Masło kakaowe - biozgodne z ludzką skórą, głęboko nawilża i odżywia, zapobiega utracie wody, delikatnie zmiękcza, zwiększa elastyczność i gładkość skóry.

Masło mango - doskonale nawilża skórę, działa ochronnie jako naturalny emolient, regeneruje, wygładza, ujędrnia, zwiększa elastyczność, działa jak delikatny filtr UV.

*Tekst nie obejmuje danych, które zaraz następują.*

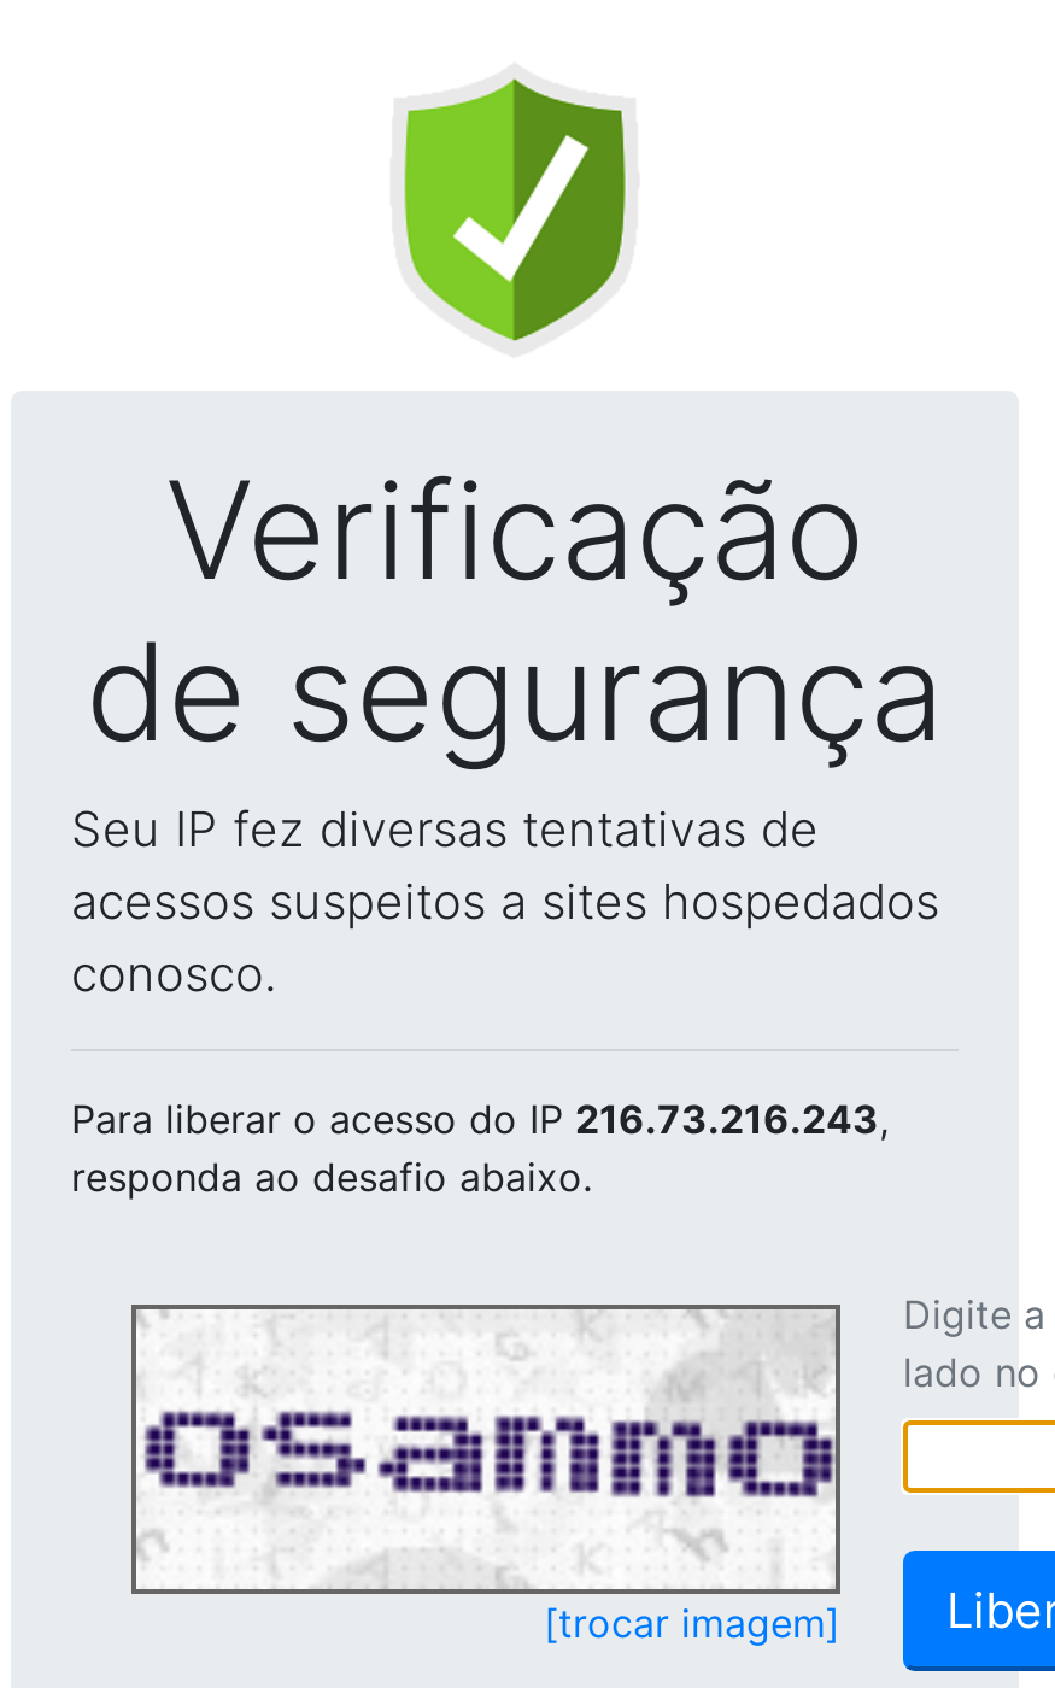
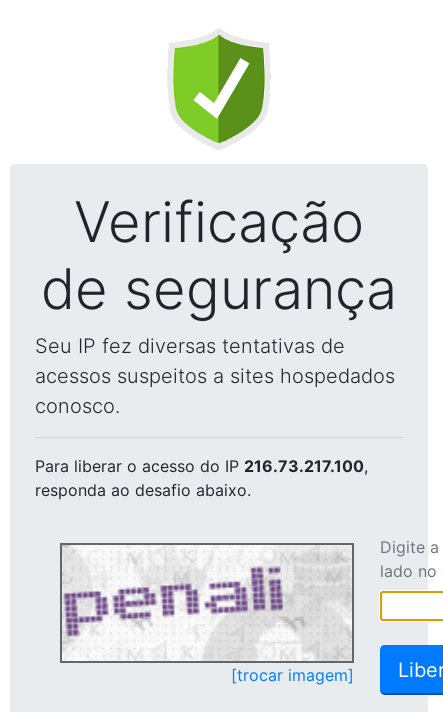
[71,1095,889,1143] Para liberar o acesso do IP 216.73.216.243, -> [35,456,368,476] Para liberar o acesso do IP 216.73.217.100,
[139,1362,833,1587] [image] -> [64,549,352,659] [image]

Olej z pestek moreli - polecany dla skóry wrażliwej, suchej, popękanej, zmęczonej, z wyraźnymi zmarszczkami. Nawilża, reguluje fizjologiczne funkcje skóry.

Olej ze słodkich migdałów - bardzo łagodny, stosowany w leczeniu łuszczycy i egzemy, zapobiega powstawaniu rozstępów, działa łagodząco na skórę suchą i podrażnioną.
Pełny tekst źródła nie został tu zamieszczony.